# Lindon boat harbor



## cklspencer (Jun 25, 2009)

The lindon boat harbor is almost100% free of ice and it looks like ther is a very large area out side of the harbor that is ice free as well.


----------



## cklspencer (Jun 25, 2009)

It also looks like the area out side to the south of the provo boat harbor is opening up as well.


----------



## blueboy22 (Sep 30, 2007)

Wow, not much time left, Iv got to get up to DC a couple more times real quick.


----------



## cklspencer (Jun 25, 2009)

I'm with you.

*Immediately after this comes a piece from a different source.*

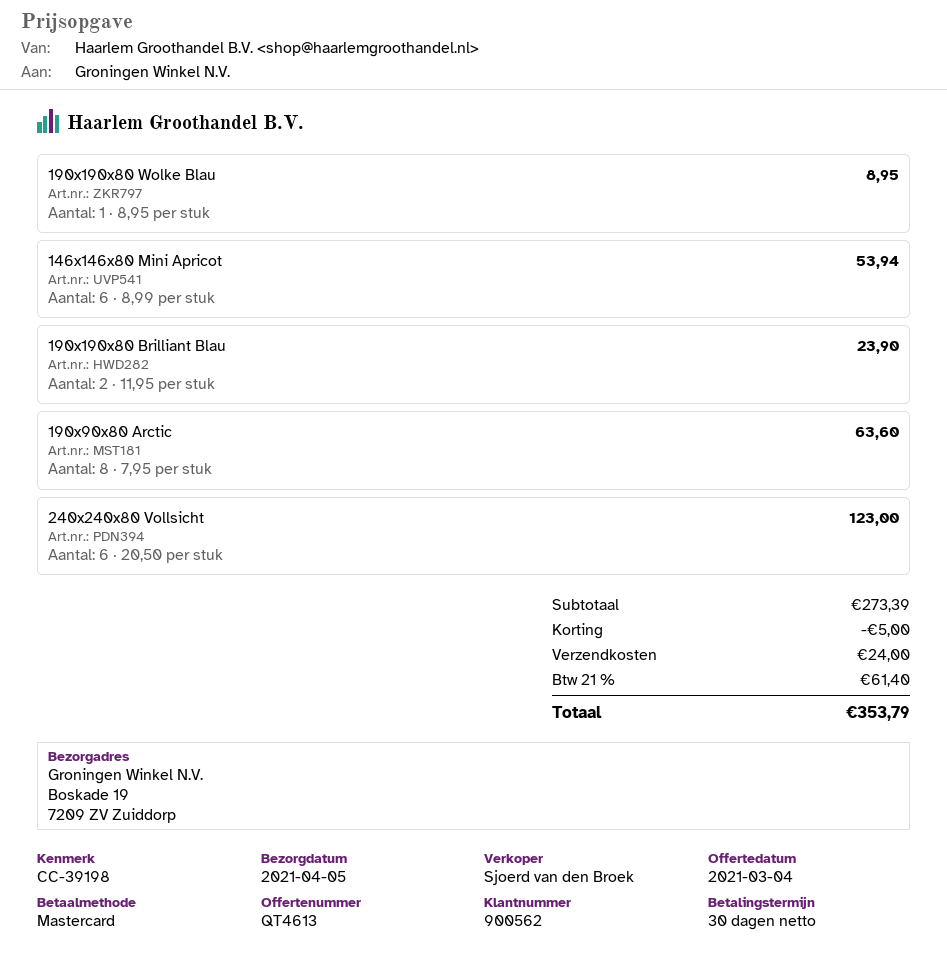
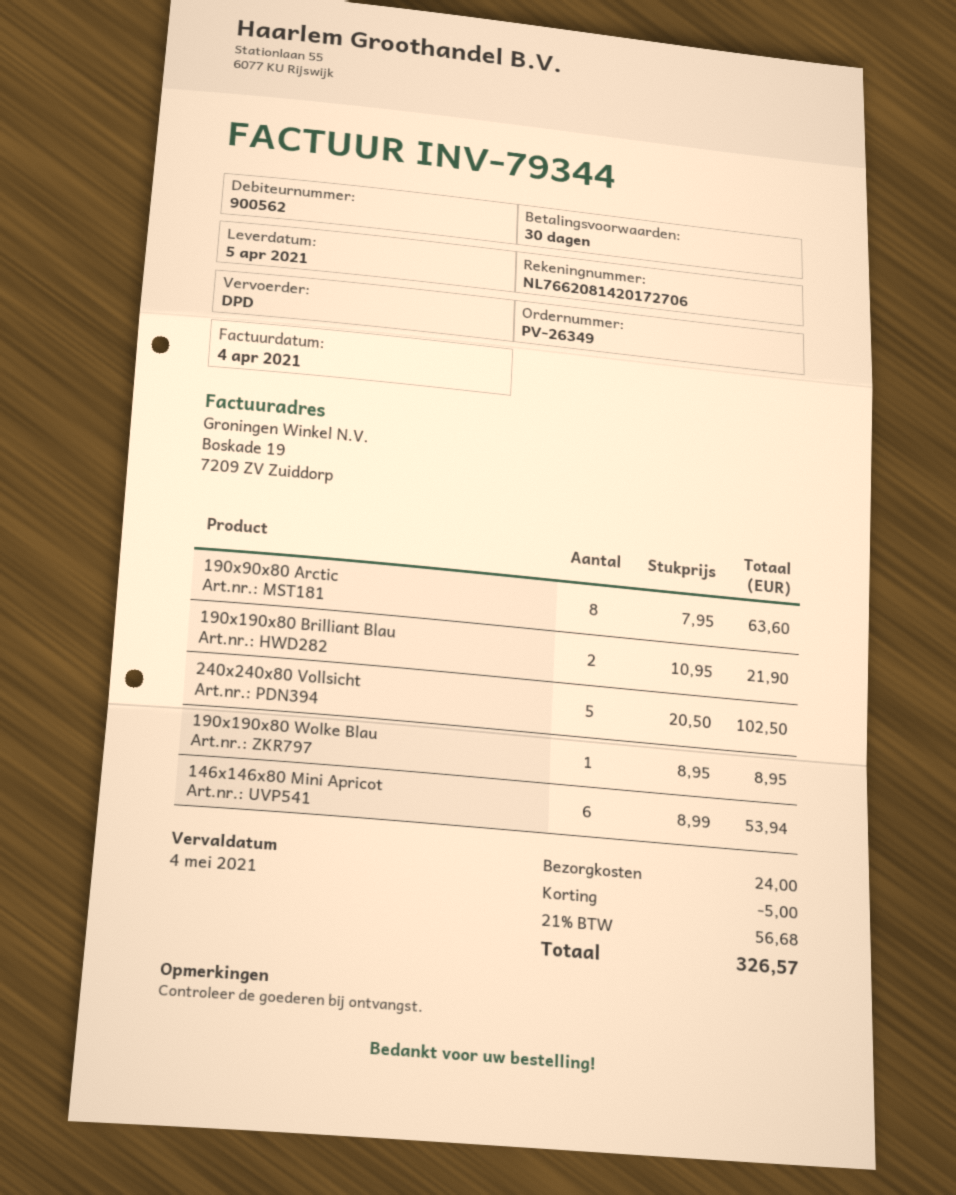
190x190x80 Brilliant Blau: 2 x 11.95 = 23.90 -> 2 x 10.95 = 21.90
240x240x80 Vollsicht: 6 x 20.50 = 123.00 -> 5 x 20.50 = 102.50
tax: 21% = 61.40 -> 21% = 56.68
total: 353.79 -> 326.57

DC this week end for me.


----------



## Bhilly81 (Oct 18, 2009)

yea i am seriously thinking about going to deer creek as well i am itching to pull in some more big trout tomarow


----------



## Crash (Mar 20, 2008)

So glad to hear that something is starting to thaw.  I suggest not buying new gear until you can use it. I am going crazy. I sit in my boat and pretend to putt around a lake with my new motor. I guess practicing casting with the new rod and reel isn't bad though.


----------



## LOAH (Sep 29, 2007)

Crash said:


> So glad to hear that something is starting to thaw.  I suggest not buying new gear until you can use it. I am going crazy. I sit in my boat and pretend to putt around a lake with my new motor. I guess practicing casting with the new rod and reel isn't bad though.


 :lol:

That's the fever, alright.

I did the same thing when I first bought my tube. Taking a living room float while watching TV was quite common, those first couple of weeks. Finally, I just had to get it wet and floated around Lindon harbor for about an hour.


----------